Thursday, October 18, 2012

I Heart Geo

On my way home yesterday, I was stopped behind a Geo Metro at the light. “Geo” has the singular ability to warm my heart like no one else can; it was my first car. Encountering Geo is like running into my first love, as in Rusty my first “love” from preschool, not Carlton my first love from high school who transformed me into a living, breathing, burbling, hissing cauldron of wretchedness. Anyhoo, I couldn't help smiling when I saw that poor, beat-up little Metro yesterday.  It took me back to a time of freedom, of unworried fun, of youth.

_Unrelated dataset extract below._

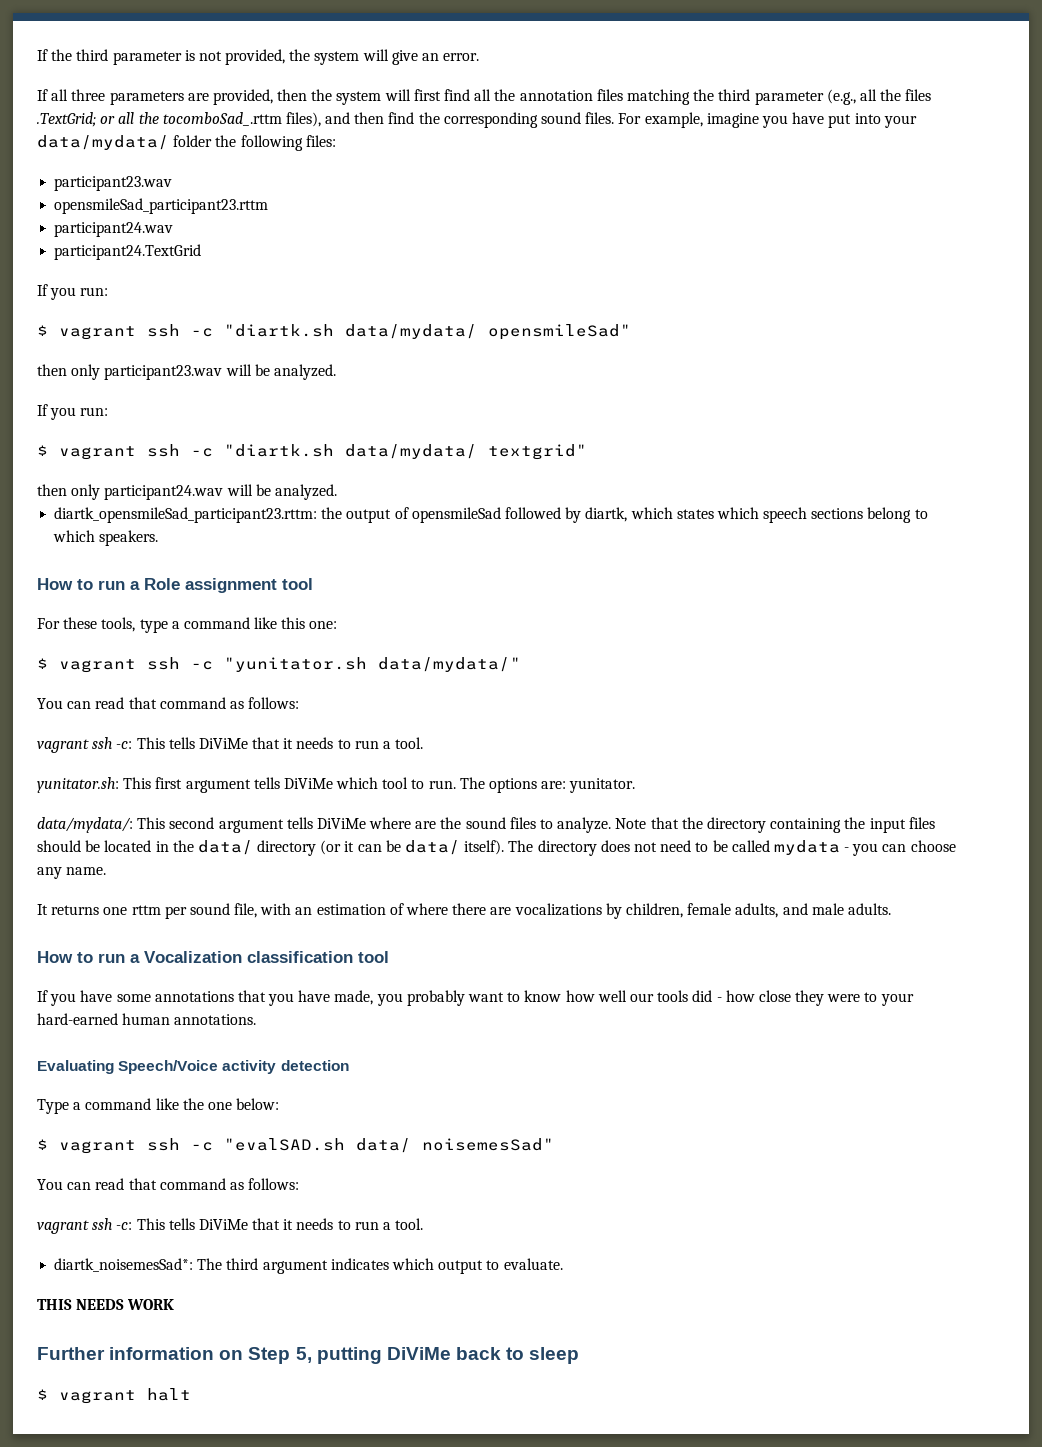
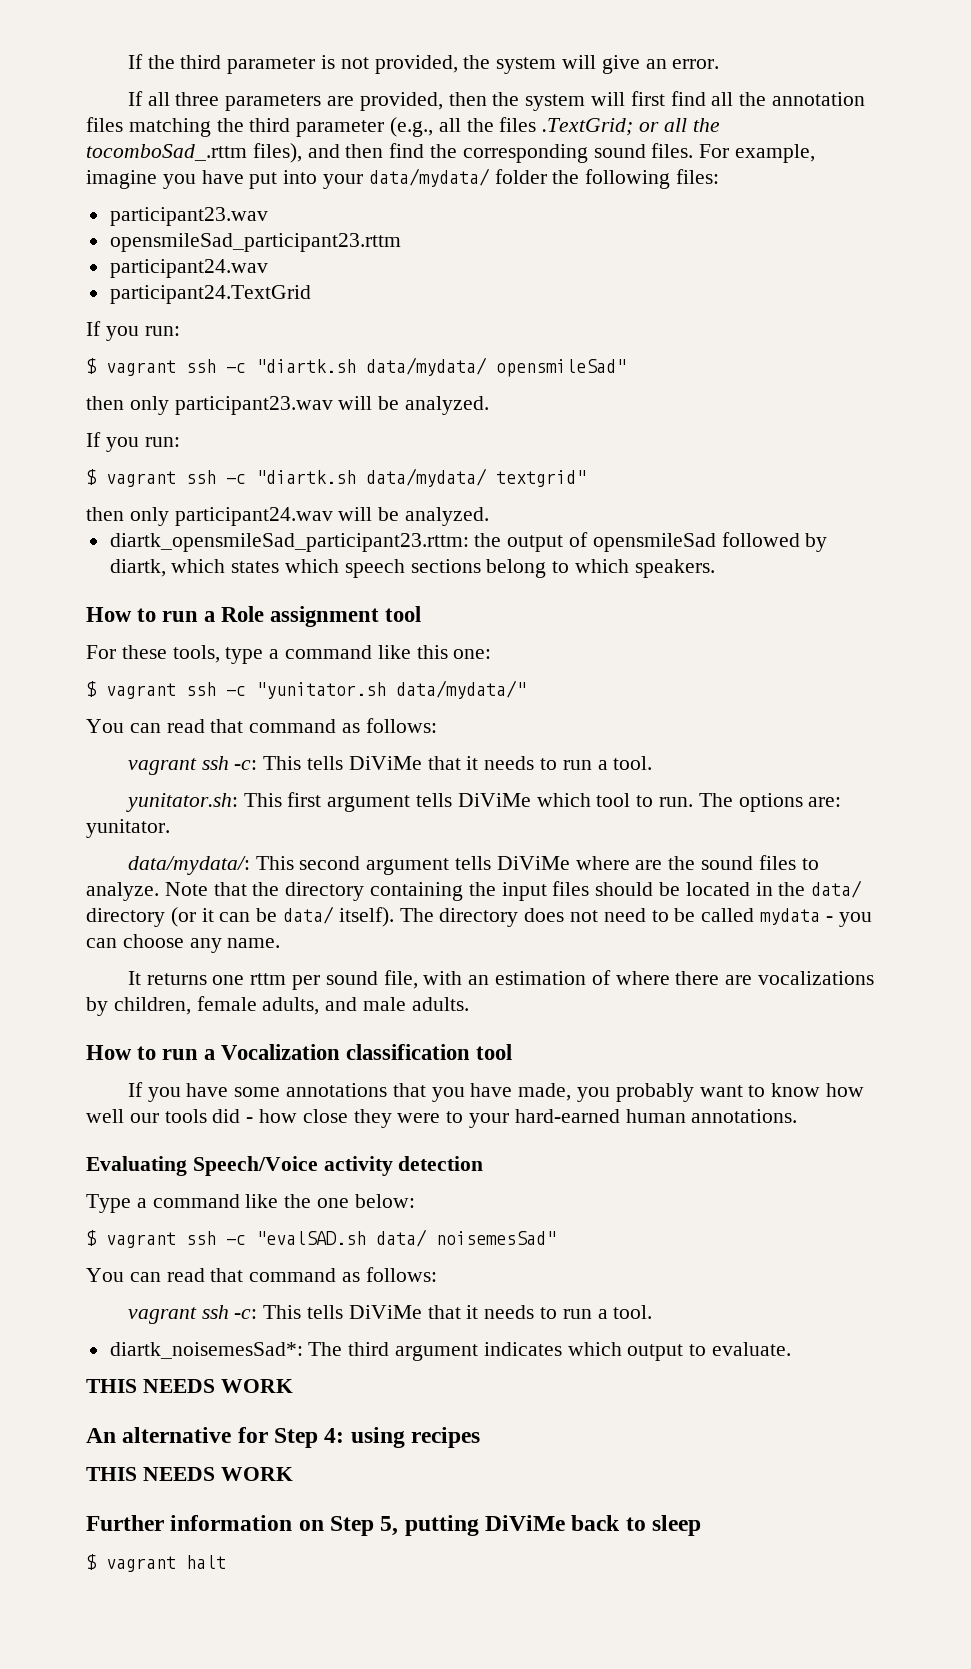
(175, 1304) none -> [86,1427,481,1448] [86,1467,293,1481] // An alternative for Step 4: using recipes // THIS NEEDS WORK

I bought my Metro when I was 18 years old. I had a pittance for the down payment and no credit history. I happily signed the loan contract for a car with no radio, no air conditioning, and a bloated 22% APR. On the bright side, my new car got approximately a gillion MPG and cost right around $7.00 to fill up. There was leg room for days, owing to the toy-sized 3 cylinder engine, and it had four doors (!), not just two like most economy cars.

I was smitten and I could tell that Geo felt the same about me. Oil changes? HA! I bought a case of 10W30 Pennzoil and checked the oil level when I could remember. Washing my car involved taking advantage of the free-with-fill-up gas station car washes; I never paid extra for the blow dry. I tested the boundaries of my speedometer and waited years to get the first tune-up. No matter how flagrant my mistreatment was, though, Geo never left me stranded. We were solid, a team.

Oh, sure, Geo and I had our problems. My Metro wasn’t meant for speed (duh) and I was a reckless teenager. When I drove on the freeway, my car often shuddered due to my leadfooted tendencies. The result was a vicious cycle of warped, unbalanced tires that cause my already taxed car to shake even more violently, thus further deforming the tires. Driving at speeds greater than 30 MPH with all four windows rolled down produced punishing, throbbing pulses of sound that made me cry tears of blood. During the summer I was forced to choose between this torturous thumping and oppressive heat that transformed the interior of my car into a molten hell pit. One windy summer day I made the foolhardy decision to drive with my windows down. On a particularly high overcrossing, for a brief, terrifying moment, Geo and I achieved lift-off – not surprising given that I could probably have lifted my Metro with one hand, even if a child wasn’t trapped underneath.

As predictably as the passing of the seasons, Geo and I started to annoy each other. The lack of air conditioning was taking its toll, especially on occasions when I needed to look like I didn’t just arrive from a day at the lake. I finally did have a stereo, but three of my four speakers were blown out and I couldn’t justify replacing them. My years of neglect were obvious as no amount of wax could transform the finish on my car. The paint looked like primer; I officially drove a hoopty. Then, the heater core broke one winter and water constantly leaked into my car. Geo was tired and I was ready to move on.

Tenuous relationships can linger for months sometimes - even years - until there’s a blowout that mercifully institutes a conclusion to the ridiculous hanging on. I ended up crashing and rolling my Metro. The damage didn’t seem too serious, so I was shocked when the insurance company opted to total my car. Apparently, Geo Metros are not manufactured with frames (ohmygodIcouldhavedied). These types of cars, I learned, are called “unibodies”, so repairs can become quite costly compared with the overall price of the car; the car with no frame; the cheaply made car of death.

I made a lot of memories during my years with my Geo Metro, the bad ones tempered by time. Like most first loves, we weren’t destined to be together forever, yet I’m bound to this car by nostalgia. Delightful, self-indulgent, immoderate youth is so fleeting in actuality, but its impression is as ingrained as the scent of a campfire or freshly cut grass: transportive, enduring…wonderful.